Modification records:
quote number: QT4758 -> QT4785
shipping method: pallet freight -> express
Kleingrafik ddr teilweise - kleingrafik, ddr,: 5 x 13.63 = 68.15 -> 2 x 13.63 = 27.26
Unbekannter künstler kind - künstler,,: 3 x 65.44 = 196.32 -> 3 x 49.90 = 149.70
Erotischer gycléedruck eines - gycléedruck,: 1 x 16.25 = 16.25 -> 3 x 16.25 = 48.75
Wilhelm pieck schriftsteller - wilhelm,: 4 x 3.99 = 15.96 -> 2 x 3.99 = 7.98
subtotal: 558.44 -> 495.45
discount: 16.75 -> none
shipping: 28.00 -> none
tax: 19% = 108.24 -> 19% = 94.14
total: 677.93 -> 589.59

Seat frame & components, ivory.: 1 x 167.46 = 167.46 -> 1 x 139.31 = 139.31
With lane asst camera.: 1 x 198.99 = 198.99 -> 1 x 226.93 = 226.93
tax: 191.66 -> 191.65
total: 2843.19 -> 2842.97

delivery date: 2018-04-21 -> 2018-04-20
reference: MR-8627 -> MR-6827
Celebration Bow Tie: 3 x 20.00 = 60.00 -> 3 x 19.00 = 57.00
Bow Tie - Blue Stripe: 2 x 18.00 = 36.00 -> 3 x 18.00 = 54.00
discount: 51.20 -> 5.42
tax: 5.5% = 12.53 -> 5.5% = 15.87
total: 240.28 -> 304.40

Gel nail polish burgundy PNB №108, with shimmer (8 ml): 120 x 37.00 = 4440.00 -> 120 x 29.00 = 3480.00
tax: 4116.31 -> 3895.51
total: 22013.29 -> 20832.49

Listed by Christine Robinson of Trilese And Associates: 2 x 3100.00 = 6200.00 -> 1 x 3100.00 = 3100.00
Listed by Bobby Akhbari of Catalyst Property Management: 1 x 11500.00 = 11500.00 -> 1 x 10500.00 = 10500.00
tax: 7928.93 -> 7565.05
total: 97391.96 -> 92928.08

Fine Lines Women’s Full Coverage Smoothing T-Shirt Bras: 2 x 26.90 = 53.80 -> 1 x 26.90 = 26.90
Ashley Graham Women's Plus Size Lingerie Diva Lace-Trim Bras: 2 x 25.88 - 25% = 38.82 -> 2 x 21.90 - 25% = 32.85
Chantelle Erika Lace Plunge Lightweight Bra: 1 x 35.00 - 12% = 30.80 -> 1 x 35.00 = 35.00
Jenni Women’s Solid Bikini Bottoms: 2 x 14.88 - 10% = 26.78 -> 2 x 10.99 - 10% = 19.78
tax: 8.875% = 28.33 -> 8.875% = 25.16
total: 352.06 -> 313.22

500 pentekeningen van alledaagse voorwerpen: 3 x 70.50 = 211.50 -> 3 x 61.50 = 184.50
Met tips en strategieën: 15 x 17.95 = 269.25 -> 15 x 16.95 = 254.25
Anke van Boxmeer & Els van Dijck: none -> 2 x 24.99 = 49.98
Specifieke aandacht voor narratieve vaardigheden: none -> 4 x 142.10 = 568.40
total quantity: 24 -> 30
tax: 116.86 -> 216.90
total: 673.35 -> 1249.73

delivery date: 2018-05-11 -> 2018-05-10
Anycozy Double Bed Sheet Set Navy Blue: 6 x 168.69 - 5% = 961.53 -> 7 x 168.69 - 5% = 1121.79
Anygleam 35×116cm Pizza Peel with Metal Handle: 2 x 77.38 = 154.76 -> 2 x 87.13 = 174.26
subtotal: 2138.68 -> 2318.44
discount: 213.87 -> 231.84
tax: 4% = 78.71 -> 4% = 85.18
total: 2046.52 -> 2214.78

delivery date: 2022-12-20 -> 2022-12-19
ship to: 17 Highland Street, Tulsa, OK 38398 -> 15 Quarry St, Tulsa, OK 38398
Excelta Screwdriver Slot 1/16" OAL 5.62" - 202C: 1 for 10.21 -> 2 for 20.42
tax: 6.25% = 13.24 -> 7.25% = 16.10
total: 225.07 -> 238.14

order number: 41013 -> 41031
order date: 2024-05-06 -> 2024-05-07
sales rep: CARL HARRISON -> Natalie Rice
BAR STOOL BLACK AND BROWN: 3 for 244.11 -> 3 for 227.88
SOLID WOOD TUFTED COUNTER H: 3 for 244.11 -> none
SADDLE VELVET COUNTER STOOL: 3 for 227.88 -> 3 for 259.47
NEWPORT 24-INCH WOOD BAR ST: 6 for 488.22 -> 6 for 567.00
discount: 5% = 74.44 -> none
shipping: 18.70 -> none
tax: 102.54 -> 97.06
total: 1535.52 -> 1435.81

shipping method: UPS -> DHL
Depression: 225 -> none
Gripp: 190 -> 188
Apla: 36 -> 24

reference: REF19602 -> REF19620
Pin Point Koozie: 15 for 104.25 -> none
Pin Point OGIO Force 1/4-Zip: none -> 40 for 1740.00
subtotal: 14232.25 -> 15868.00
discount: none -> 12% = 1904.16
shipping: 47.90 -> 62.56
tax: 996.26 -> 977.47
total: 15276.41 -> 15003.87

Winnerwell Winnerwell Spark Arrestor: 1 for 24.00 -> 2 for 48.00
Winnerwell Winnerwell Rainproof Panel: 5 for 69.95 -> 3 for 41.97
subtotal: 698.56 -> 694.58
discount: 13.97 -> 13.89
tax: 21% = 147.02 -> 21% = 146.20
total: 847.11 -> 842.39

What needs to be done: Look above for the line with "Unbekannter künstler kind" and the line with "total: 677.93 -> 589.59". Retype those two lines and every line between them exactly, adding nothing.

Answer to this exercise:
Unbekannter künstler kind - künstler,,: 3 x 65.44 = 196.32 -> 3 x 49.90 = 149.70
Erotischer gycléedruck eines - gycléedruck,: 1 x 16.25 = 16.25 -> 3 x 16.25 = 48.75
Wilhelm pieck schriftsteller - wilhelm,: 4 x 3.99 = 15.96 -> 2 x 3.99 = 7.98
subtotal: 558.44 -> 495.45
discount: 16.75 -> none
shipping: 28.00 -> none
tax: 19% = 108.24 -> 19% = 94.14
total: 677.93 -> 589.59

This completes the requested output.